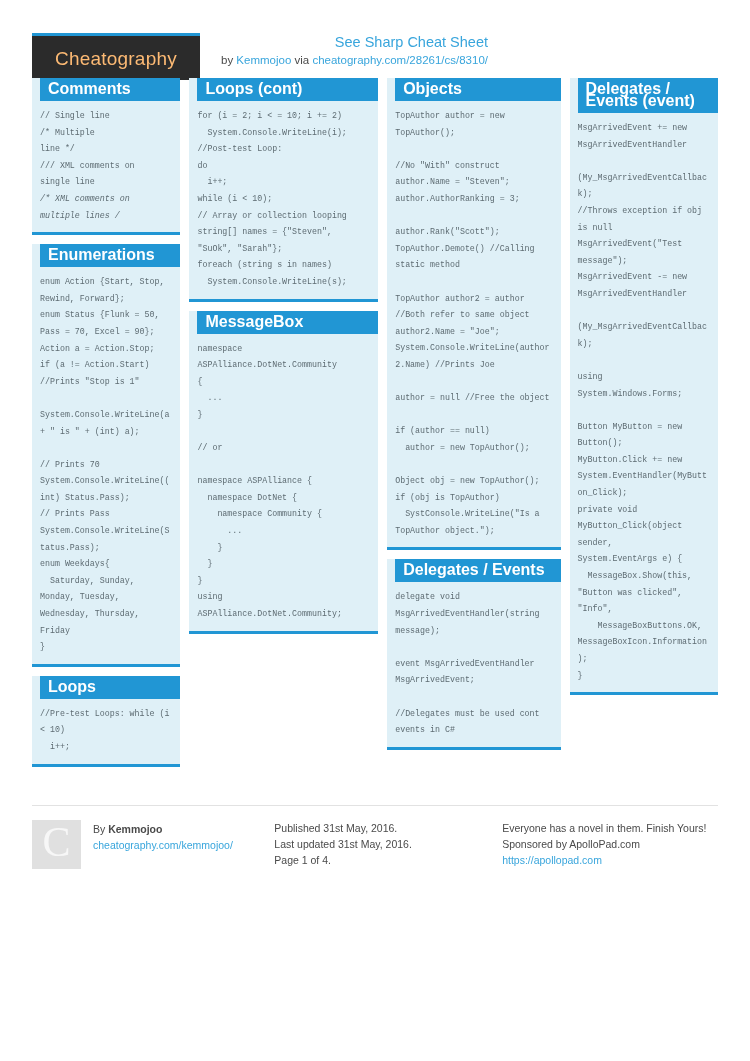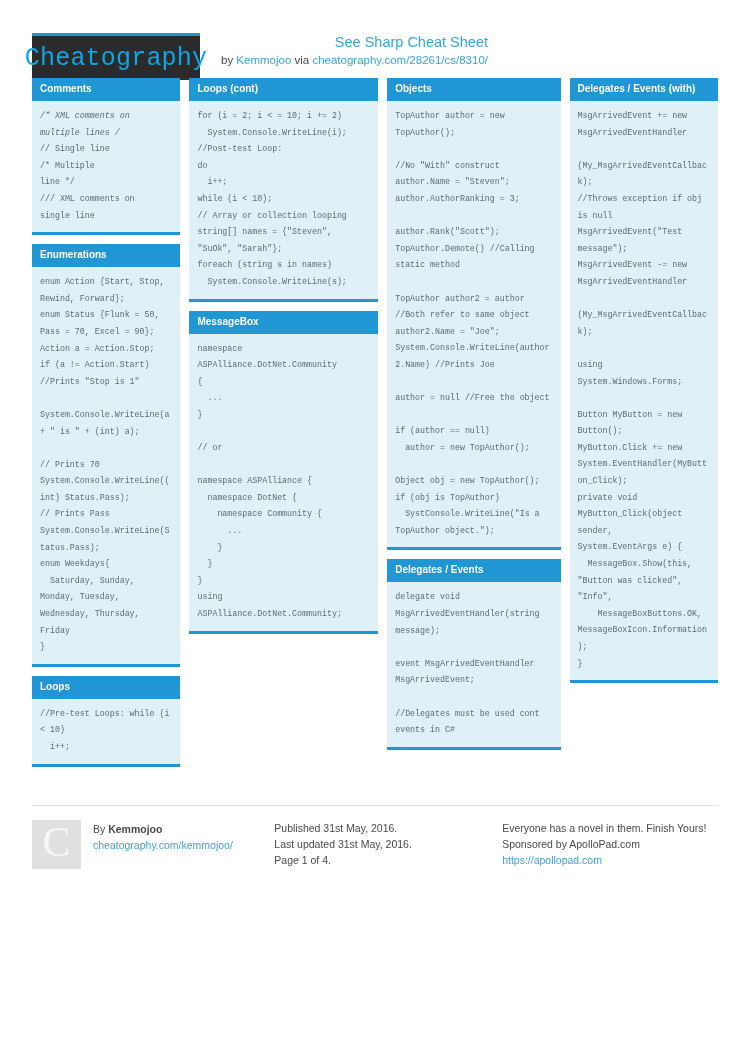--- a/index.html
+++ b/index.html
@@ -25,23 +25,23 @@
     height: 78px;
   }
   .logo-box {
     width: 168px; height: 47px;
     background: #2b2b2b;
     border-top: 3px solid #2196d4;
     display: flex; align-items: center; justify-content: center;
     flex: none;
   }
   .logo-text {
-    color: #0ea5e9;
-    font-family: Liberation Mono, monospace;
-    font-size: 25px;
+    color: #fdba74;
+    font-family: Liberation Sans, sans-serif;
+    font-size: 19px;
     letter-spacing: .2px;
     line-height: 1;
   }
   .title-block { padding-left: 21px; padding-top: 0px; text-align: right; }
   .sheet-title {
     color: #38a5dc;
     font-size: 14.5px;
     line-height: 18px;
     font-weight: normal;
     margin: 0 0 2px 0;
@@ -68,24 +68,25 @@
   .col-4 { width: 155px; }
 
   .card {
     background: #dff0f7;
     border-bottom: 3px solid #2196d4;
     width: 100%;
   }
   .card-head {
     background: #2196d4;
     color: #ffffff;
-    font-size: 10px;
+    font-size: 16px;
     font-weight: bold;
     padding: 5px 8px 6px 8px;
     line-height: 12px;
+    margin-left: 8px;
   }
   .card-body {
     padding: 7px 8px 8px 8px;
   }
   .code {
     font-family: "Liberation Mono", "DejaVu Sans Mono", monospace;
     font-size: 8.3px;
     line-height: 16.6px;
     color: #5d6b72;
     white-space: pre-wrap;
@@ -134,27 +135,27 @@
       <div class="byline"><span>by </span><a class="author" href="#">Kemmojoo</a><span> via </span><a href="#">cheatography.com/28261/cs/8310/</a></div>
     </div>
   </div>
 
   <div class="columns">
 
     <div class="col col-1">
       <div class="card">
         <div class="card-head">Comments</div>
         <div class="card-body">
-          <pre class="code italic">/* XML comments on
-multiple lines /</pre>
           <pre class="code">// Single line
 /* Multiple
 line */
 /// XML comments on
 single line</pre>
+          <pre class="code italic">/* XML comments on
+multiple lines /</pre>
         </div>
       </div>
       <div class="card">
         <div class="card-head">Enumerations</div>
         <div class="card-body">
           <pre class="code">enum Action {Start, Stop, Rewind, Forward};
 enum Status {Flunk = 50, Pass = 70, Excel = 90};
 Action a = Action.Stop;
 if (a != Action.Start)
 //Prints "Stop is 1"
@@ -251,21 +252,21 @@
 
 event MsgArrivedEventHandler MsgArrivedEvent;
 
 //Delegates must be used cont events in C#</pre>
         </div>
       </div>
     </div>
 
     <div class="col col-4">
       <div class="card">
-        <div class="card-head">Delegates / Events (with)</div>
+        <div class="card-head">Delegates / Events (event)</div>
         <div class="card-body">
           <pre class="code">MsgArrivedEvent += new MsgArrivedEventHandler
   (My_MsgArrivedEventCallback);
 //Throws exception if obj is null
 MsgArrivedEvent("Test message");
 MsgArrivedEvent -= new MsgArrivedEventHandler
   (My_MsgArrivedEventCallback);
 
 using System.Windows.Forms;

***

**Exercise description**
Set the pictures aside and reproduce the data above exactly.

**Problem solution**
--- a/index.html
+++ b/index.html
@@ -25,23 +25,23 @@
     height: 78px;
   }
   .logo-box {
     width: 168px; height: 47px;
     background: #2b2b2b;
     border-top: 3px solid #2196d4;
     display: flex; align-items: center; justify-content: center;
     flex: none;
   }
   .logo-text {
-    color: #0ea5e9;
-    font-family: Liberation Mono, monospace;
-    font-size: 25px;
+    color: #fdba74;
+    font-family: Liberation Sans, sans-serif;
+    font-size: 19px;
     letter-spacing: .2px;
     line-height: 1;
   }
   .title-block { padding-left: 21px; padding-top: 0px; text-align: right; }
   .sheet-title {
     color: #38a5dc;
     font-size: 14.5px;
     line-height: 18px;
     font-weight: normal;
     margin: 0 0 2px 0;
@@ -68,24 +68,25 @@
   .col-4 { width: 155px; }
 
   .card {
     background: #dff0f7;
     border-bottom: 3px solid #2196d4;
     width: 100%;
   }
   .card-head {
     background: #2196d4;
     color: #ffffff;
-    font-size: 10px;
+    font-size: 16px;
     font-weight: bold;
     padding: 5px 8px 6px 8px;
     line-height: 12px;
+    margin-left: 8px;
   }
   .card-body {
     padding: 7px 8px 8px 8px;
   }
   .code {
     font-family: "Liberation Mono", "DejaVu Sans Mono", monospace;
     font-size: 8.3px;
     line-height: 16.6px;
     color: #5d6b72;
     white-space: pre-wrap;
@@ -134,27 +135,27 @@
       <div class="byline"><span>by </span><a class="author" href="#">Kemmojoo</a><span> via </span><a href="#">cheatography.com/28261/cs/8310/</a></div>
     </div>
   </div>
 
   <div class="columns">
 
     <div class="col col-1">
       <div class="card">
         <div class="card-head">Comments</div>
         <div class="card-body">
-          <pre class="code italic">/* XML comments on
-multiple lines /</pre>
           <pre class="code">// Single line
 /* Multiple
 line */
 /// XML comments on
 single line</pre>
+          <pre class="code italic">/* XML comments on
+multiple lines /</pre>
         </div>
       </div>
       <div class="card">
         <div class="card-head">Enumerations</div>
         <div class="card-body">
           <pre class="code">enum Action {Start, Stop, Rewind, Forward};
 enum Status {Flunk = 50, Pass = 70, Excel = 90};
 Action a = Action.Stop;
 if (a != Action.Start)
 //Prints "Stop is 1"
@@ -251,21 +252,21 @@
 
 event MsgArrivedEventHandler MsgArrivedEvent;
 
 //Delegates must be used cont events in C#</pre>
         </div>
       </div>
     </div>
 
     <div class="col col-4">
       <div class="card">
-        <div class="card-head">Delegates / Events (with)</div>
+        <div class="card-head">Delegates / Events (event)</div>
         <div class="card-body">
           <pre class="code">MsgArrivedEvent += new MsgArrivedEventHandler
   (My_MsgArrivedEventCallback);
 //Throws exception if obj is null
 MsgArrivedEvent("Test message");
 MsgArrivedEvent -= new MsgArrivedEventHandler
   (My_MsgArrivedEventCallback);
 
 using System.Windows.Forms;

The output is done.